Abnormal spinal curvature in the coronal and sagittal planes

Kyphoscoliosis describes an abnormal curvature of the spine in both the coronal and sagittal planes. It is a combination of kyphosis and scoliosis. This musculoskeletal disorder often leads to other issues in patients, such as under-ventilation of lungs, pulmonary hypertension, difficulty in performing day-to-day activities, and psychological issues emanating from anxiety about acceptance among peers, especially in young patients. It can also be seen in syringomyelia, Friedreich's ataxia, spina bifida, kyphoscoliotic Ehlers–Danlos syndrome (kEDS), and Duchenne muscular dystrophy due to asymmetric weakening of the paraspinal muscles.

== Signs and symptoms ==
A person with kyphoscoliosis may exhibit an abnormal hunch along with the presence of an S or C-like shape, the presence of associated disorders like hypertension and neurological disorders, or an abnormal gait.

=== Kyphosis ===
Kyphosis by itself refers to an excessive convex curvature of the spine occurring in the thoracic and sacral regions. A normal thoracic curvature from the 1st to the 12th vertebra has a naturally occurring convex shape with angles ranging from 20 degrees to 45 degrees. When the curvature exceeds 45 degrees, the condition is termed kyphosis.

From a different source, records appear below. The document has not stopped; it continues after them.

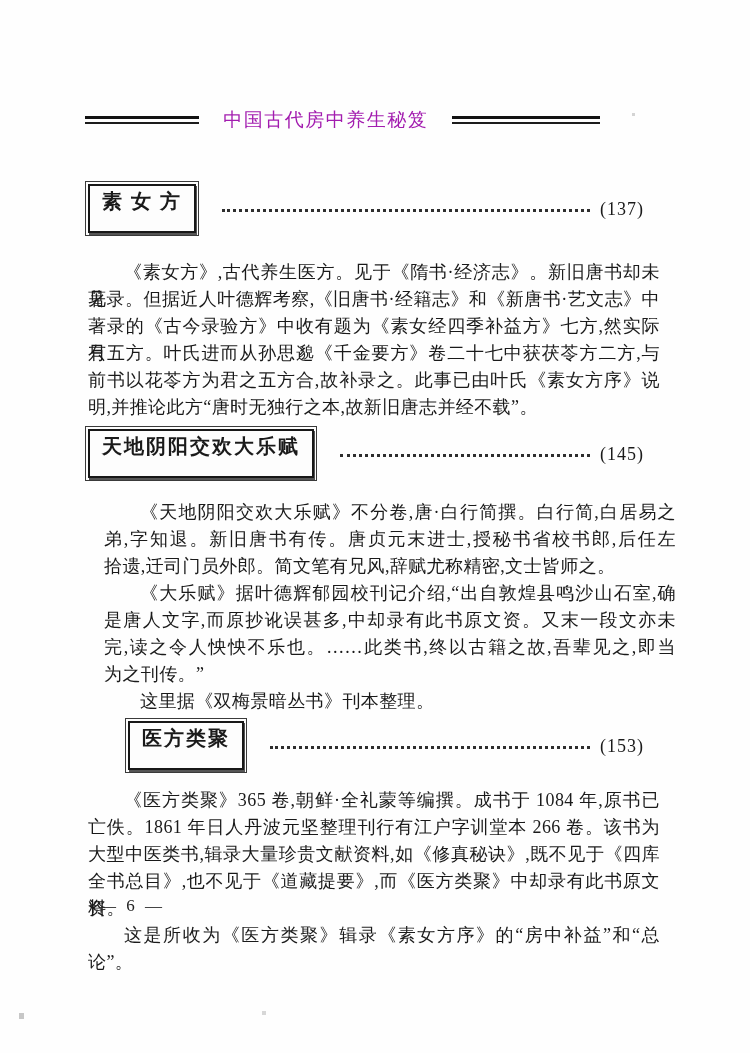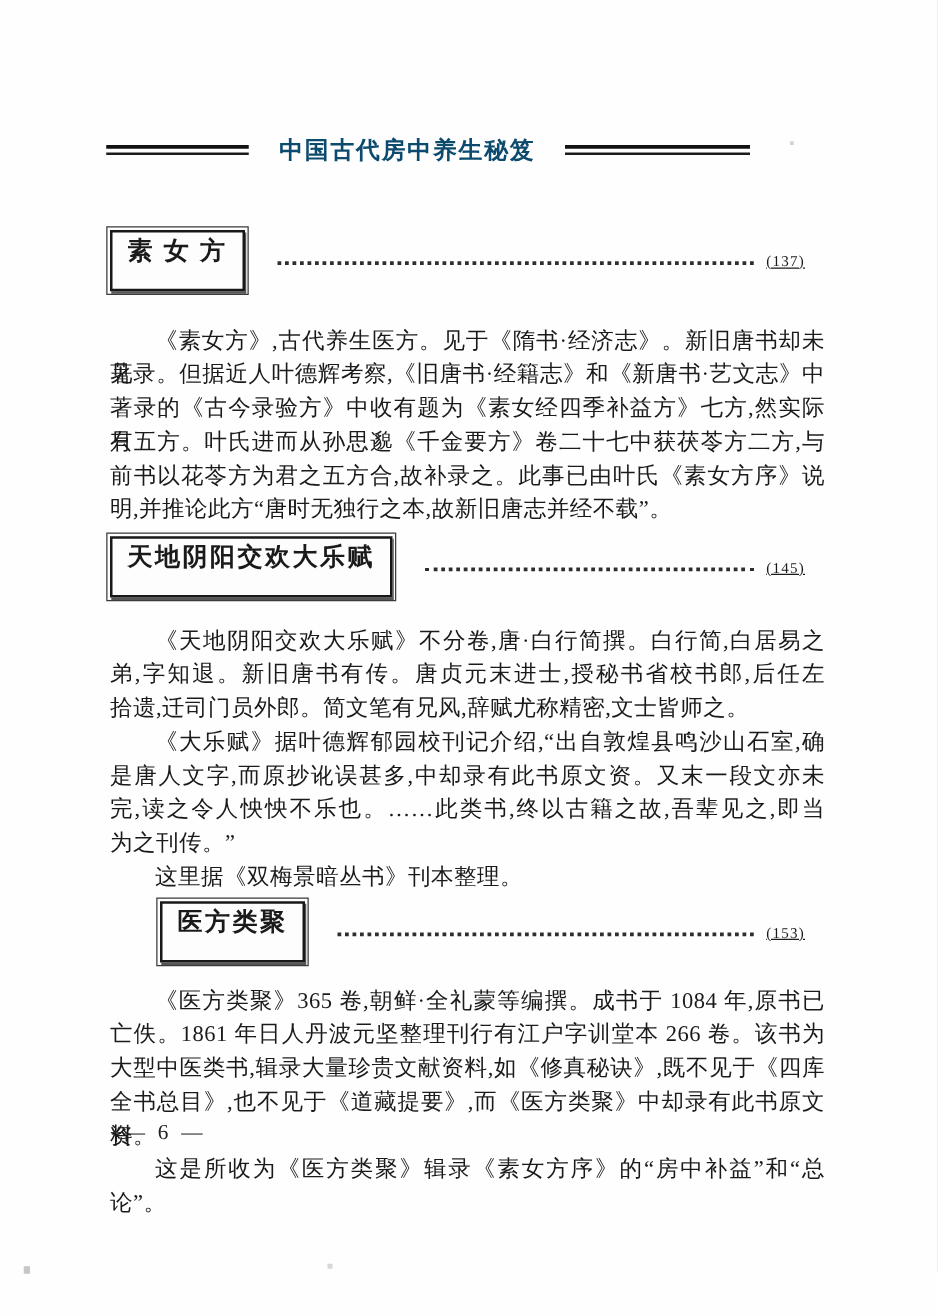"中国古代房中养生秘笈" .htitle { color: #0c4a6e -> #a21caf; font-weight: bold -> normal }
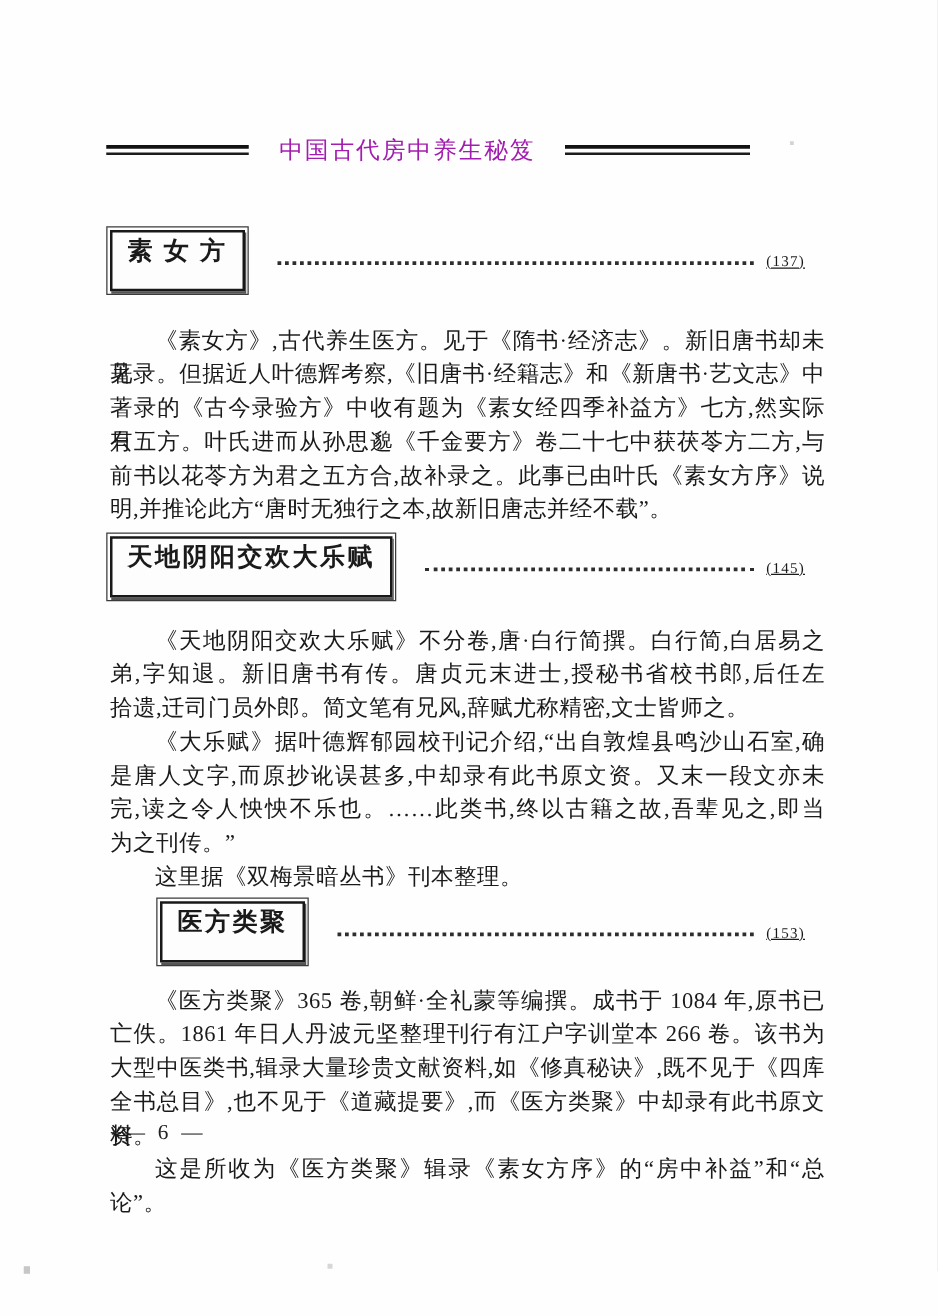"(137)" .pref { font-size: 12px -> 18px; text-decoration: underline -> none }
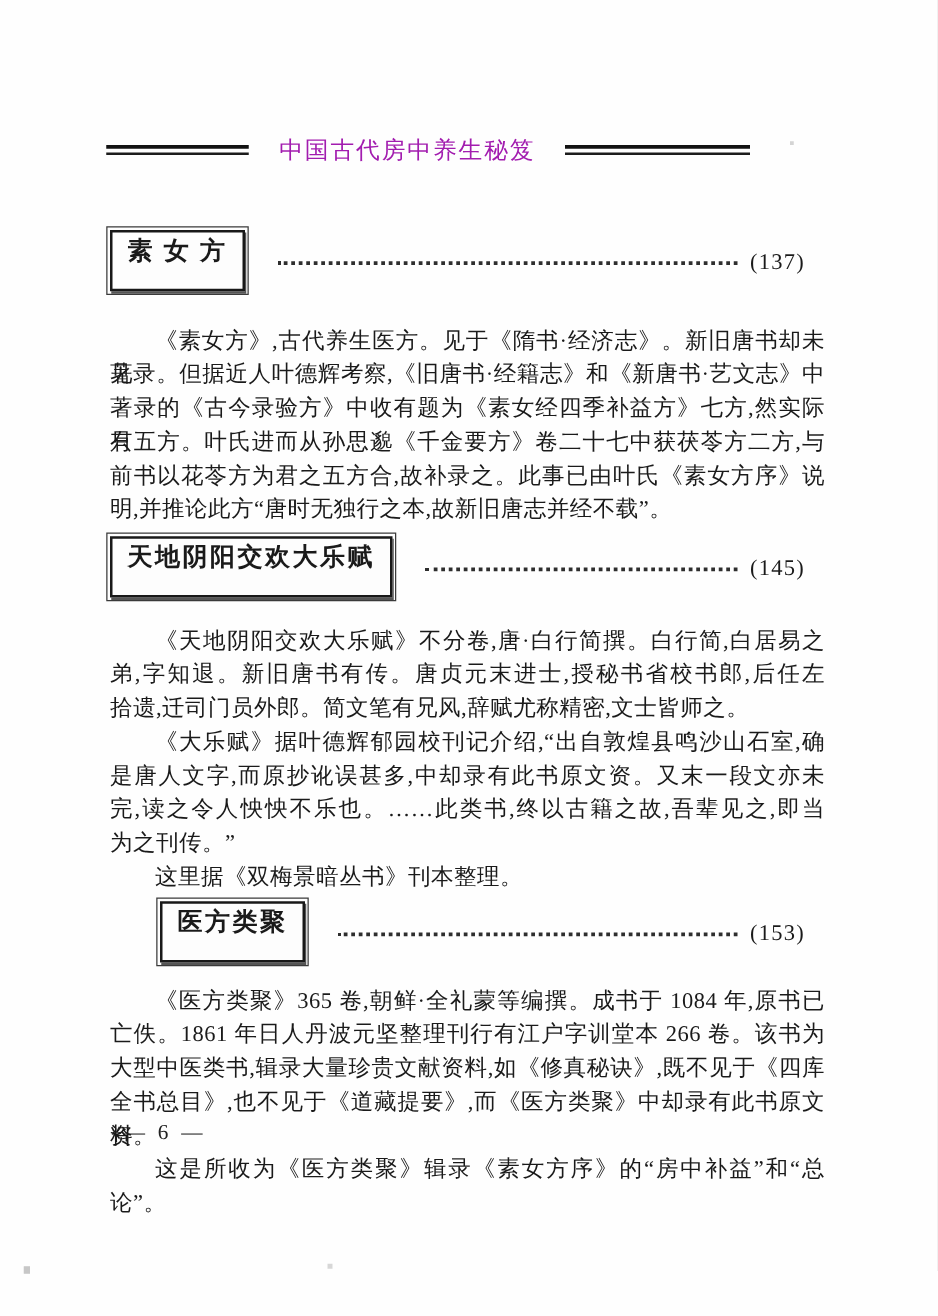"《天地阴阳交欢大乐赋》不分卷,唐·白行简撰。白行简,白居易之" .body.b2 { margin-left: none -> 16px }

Kyphosis, depending on the extent of curvature, can result in several symptoms including breathing and digestion difficulties, cardiovascular issues, and neurological issues.

There are several forms of kyphosis, including postural (related to slouching), Scheuermann's kyphosis (found mostly in teenagers), congenital, nutritional, osteoporosis-induced and post-traumatic.

Depending on the type of kyphosis, the extent of curvature, the age of the patient, different treatments may be recommended, including the provision for posture correction, braces, physiotherapy, and surgery. Surgery can be most useful in patients who have an extensive deformity. The rate of post-surgery complications may be higher in elderly patients.

=== Scoliosis ===
Scoliosis refers to a form of abnormal spinal curvature in which the person's spine takes an S or C shape. Scoliosis has forms of treatments available similar to those for kyphosis including bracing, physical therapy and various types of surgeries. Typically, a human spine is straight laterally, but in scoliosis patients, there may be curves of ten degrees or more in either direction, left or right.

== Cause ==
Kyphoscoliosis may manifest in an individual at different stages of life and for various causes. When present at a young age ranging from childhood to teenage, kyphoscoliosis may be present from birth due to congenital abnormalities including spina bifida.

Certain infections can also lead to the development of kyphoscoliosis such as vertebral or general tuberculosis. Osteochondrodysplasia, a disorder related to the development of bone and cartilage, can also cause this disease.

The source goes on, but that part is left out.